Dave, simple is good for a start and the requirements that you outlined are reasonable. I
have a couple of questions on what you said.
"ddunkin" wrote : In our inhouse system, we have many adapter components that
plug into a core. These adapters may handle specific types of input documents (e.g. an
Ariba OrderRequest document) or a range of documents.
If you read the original requirements architecture document for JBossESB from March 2006,
you'll notice that we have the concept of multiple buses. Each bus can be for a
different requirement, e.g., SOAP/HTTP or JMS, lifecycle messages (start/stop a service
etc.), or application content. So in our architecture, it would seem that the requirement
you've just described could be modeled as a bus per type of document(s). Would that be
a fair assessment?
anonymous wrote :
| Our system uses OAGIS, an XML "business language," as the common language
for the system, so all messages are converted to OAGIS documents if they're not
already in that format.
|
Sounds like a good candidate for one of the formats we could transform from/to once Tom
gets up to speed. We currently don't have a default message format and I was wondering
what the pros and cons are of OAGIS. Could you start a separate thread in the forum on
that and just seed it with your impressions of using OAGIS?
anonymous wrote :
| Here's where the content-based routing comes in. The adapter components in our ESB
are deployed with a set of routing rules.
|
How configurable is this? Is it static or can it be updated dynamically?

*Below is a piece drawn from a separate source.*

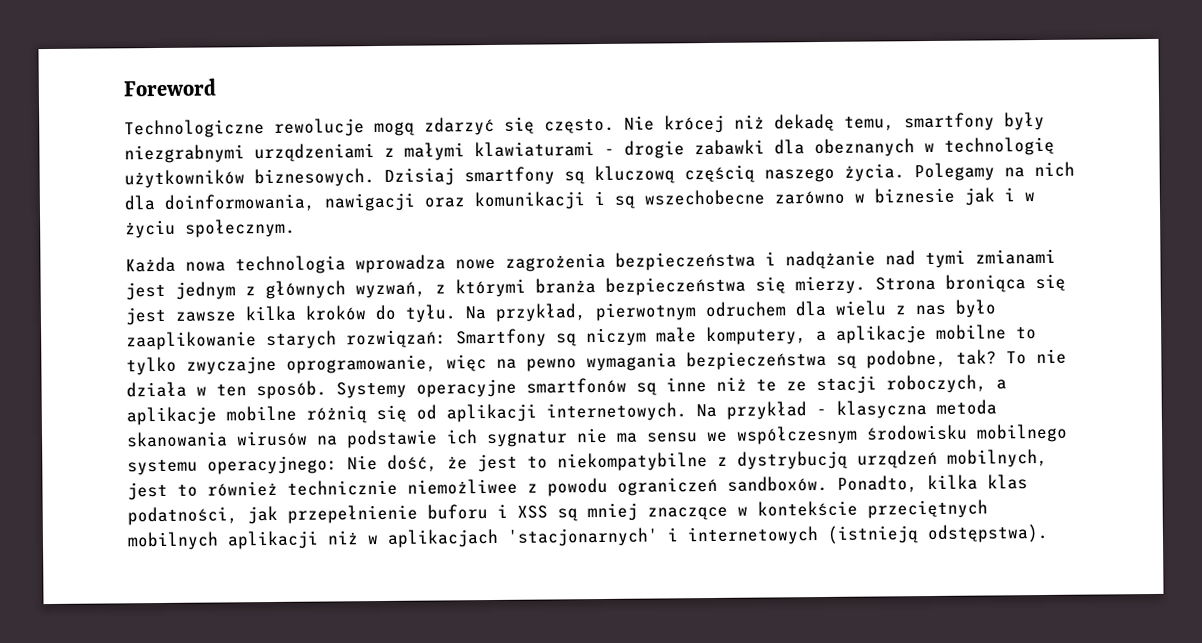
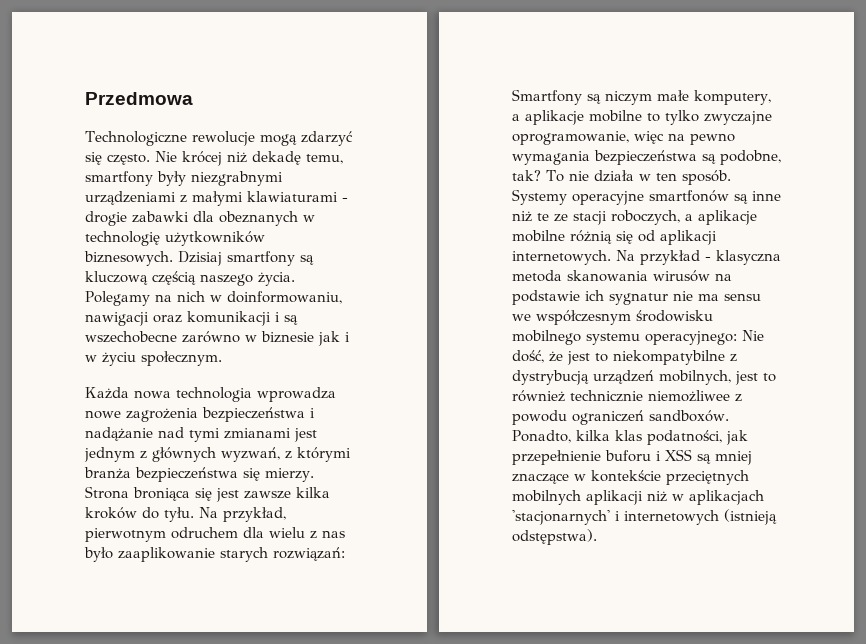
- Foreword
+ Przedmowa
- Polegamy na nich dla doinformowania, nawigacji oraz komunikacji i są wszechobecne zarówno w biznesie jak i w życiu społecznym.
+ Polegamy na nich w doinformowaniu, nawigacji oraz komunikacji i są wszechobecne zarówno w biznesie jak i w życiu społecznym.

anonymous wrote : These rules basically say "for a document matching this XPath
expression, send the document to this location (an instance of an adapter component bound
in the JNDI tree)." We use drools 2.1 and a simple custom DSL.
|
The dispatcher component within our ESB architecture has always been the place I've
looked to add content-based routing. I think that's still the case, but would be
interested in your feedback.
anonymous wrote :
| So for us, the requirement of content-based routing is pretty simple: be able to
determine destination address of a message from an XPath expression. Does anyone else have
examples of how they would like content-based routing to work?
|
Presumably it's not just addresses? I've seen examples of CBR where the routing
algorithm is finer grained: for example address and payload ("operation").
I've also seen deployments that use stateful routing algorithms, e.g., "if the
last interaction put us into state A, then route this msg here, otherwise route it
here." There's an argument that stateful interactions should be dealt with at the
higher level by a process flow component and I haven't had time to revisit this in
enough depth. Certainly some transient stateful interactions may be better dealt with
within the lower levels, e.g., fault tolerance.